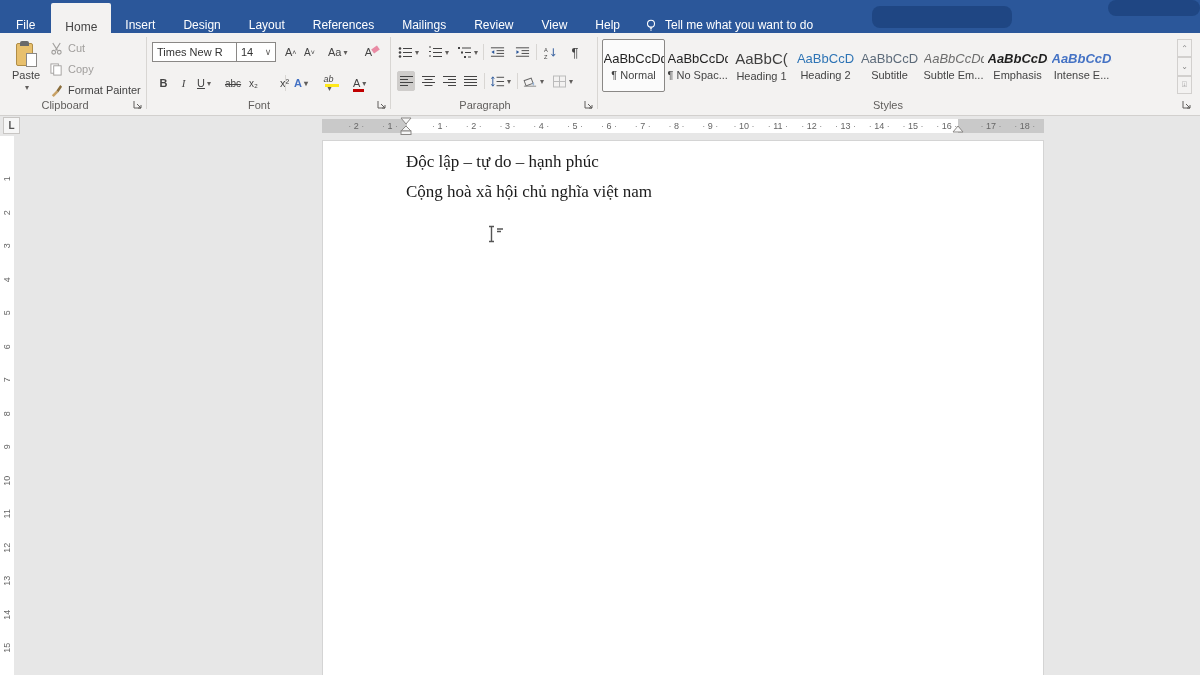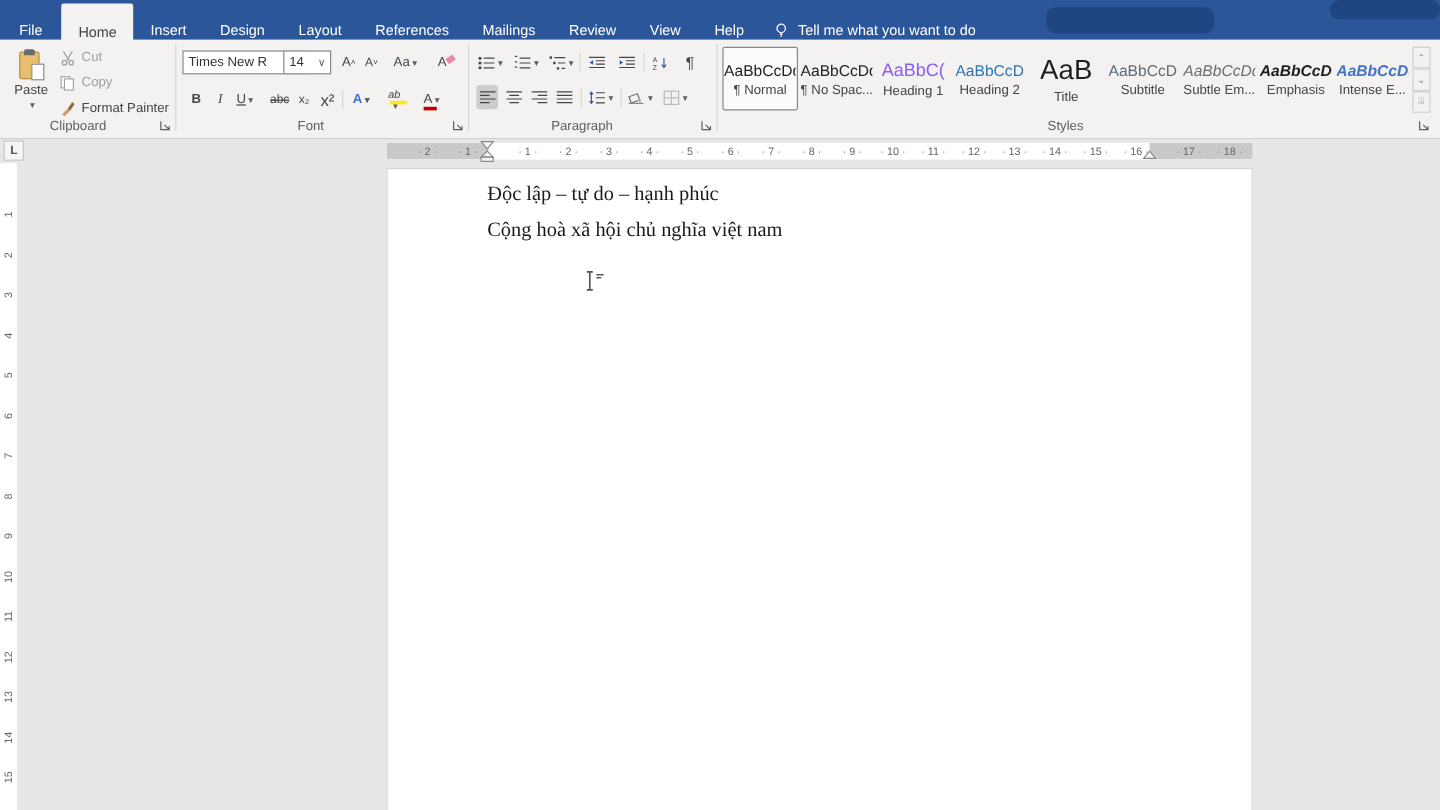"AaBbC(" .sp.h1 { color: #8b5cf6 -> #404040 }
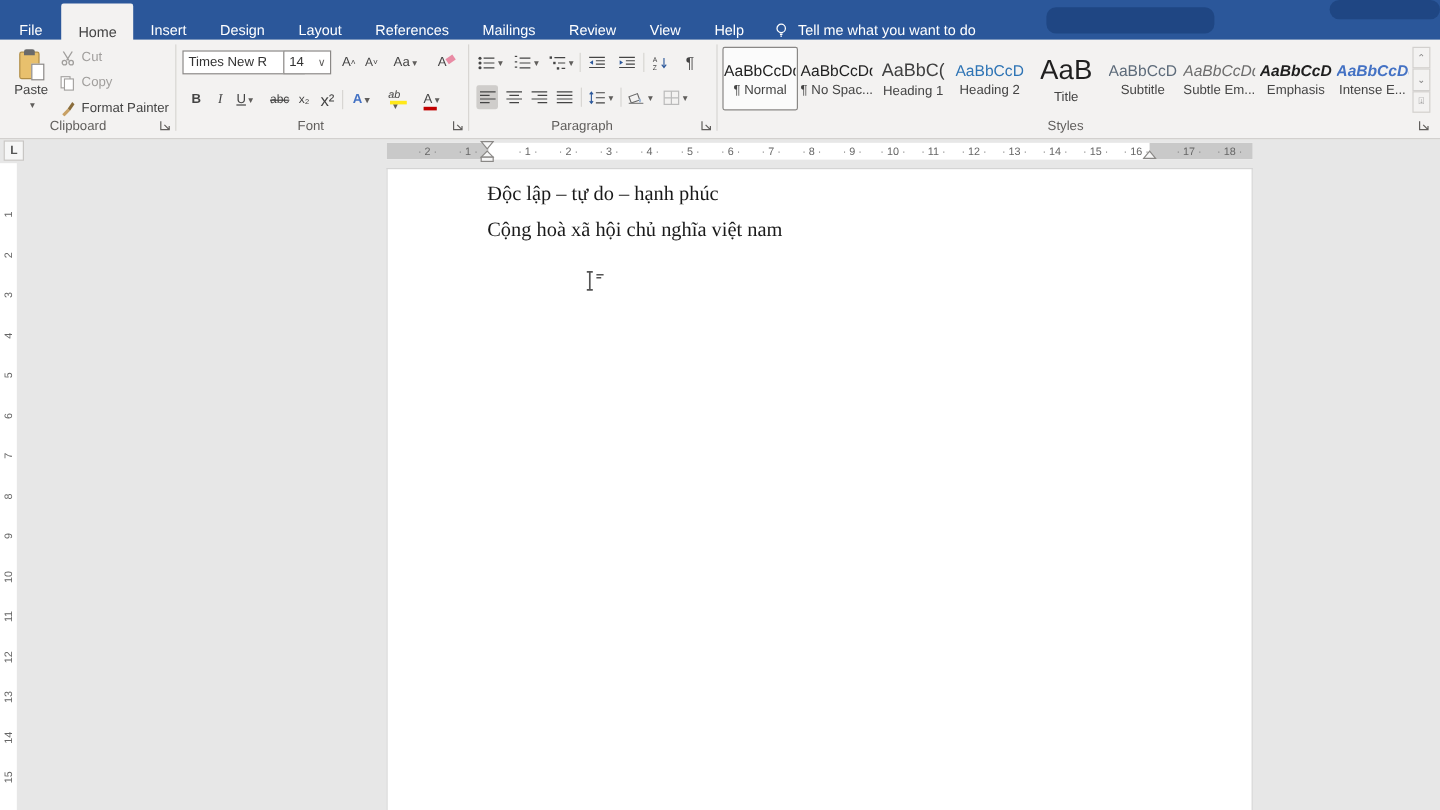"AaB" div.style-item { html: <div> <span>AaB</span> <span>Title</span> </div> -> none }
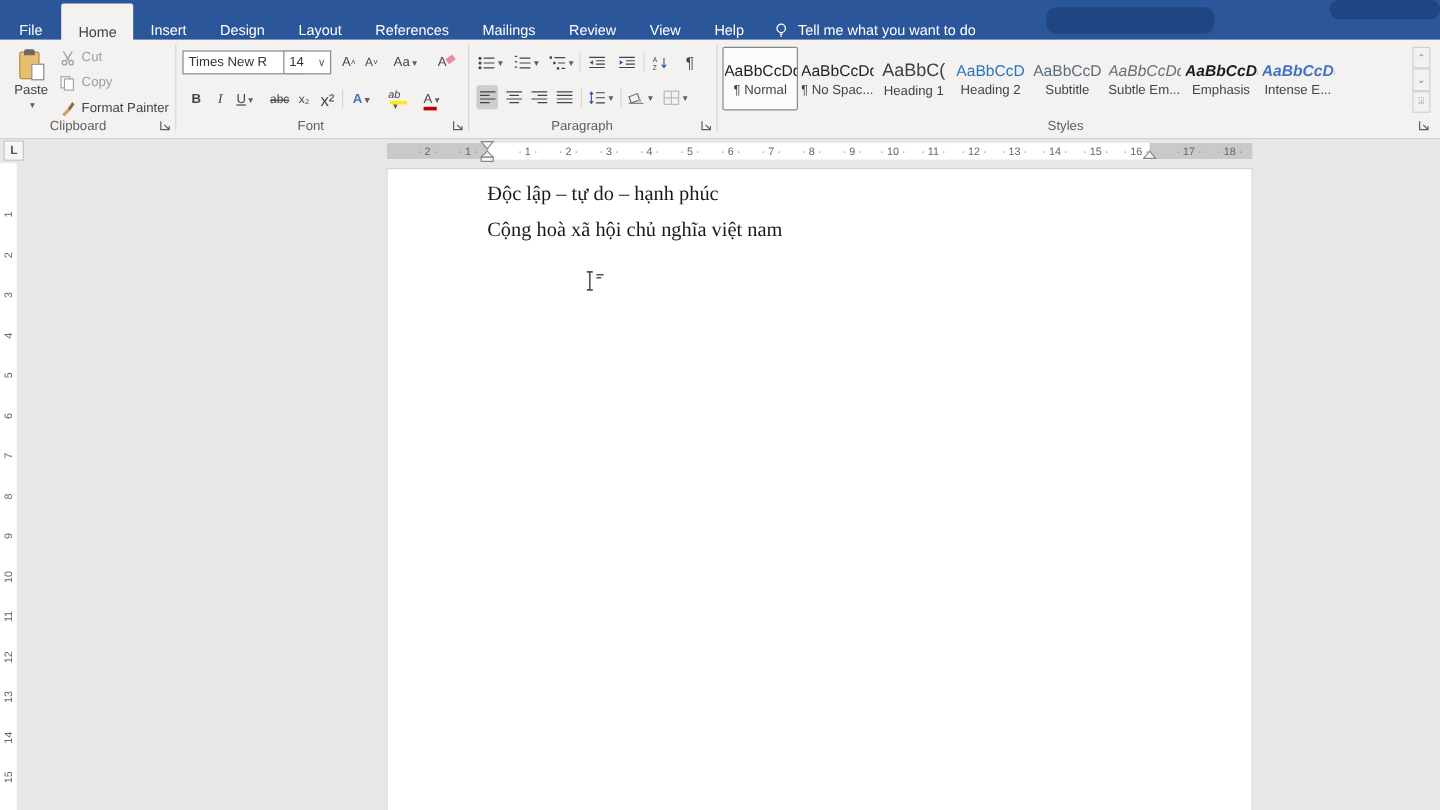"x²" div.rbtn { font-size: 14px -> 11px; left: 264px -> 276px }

* * *

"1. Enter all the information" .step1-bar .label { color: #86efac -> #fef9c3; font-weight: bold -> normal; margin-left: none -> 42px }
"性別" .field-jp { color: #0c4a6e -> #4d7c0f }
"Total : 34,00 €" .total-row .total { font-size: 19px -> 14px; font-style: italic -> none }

- **Work to complete**
Please repeat, exactly as written, the lines in the records above, starting with the one that has "html: <div> <span>AaB</span>" and going on through the one that has "font-size: 14px ->". Pictures are to be left out.

- **Exercise solution**
"AaB" div.style-item { html: <div> <span>AaB</span> <span>Title</span> </div> -> none }
"x²" div.rbtn { font-size: 14px -> 11px; left: 264px -> 276px }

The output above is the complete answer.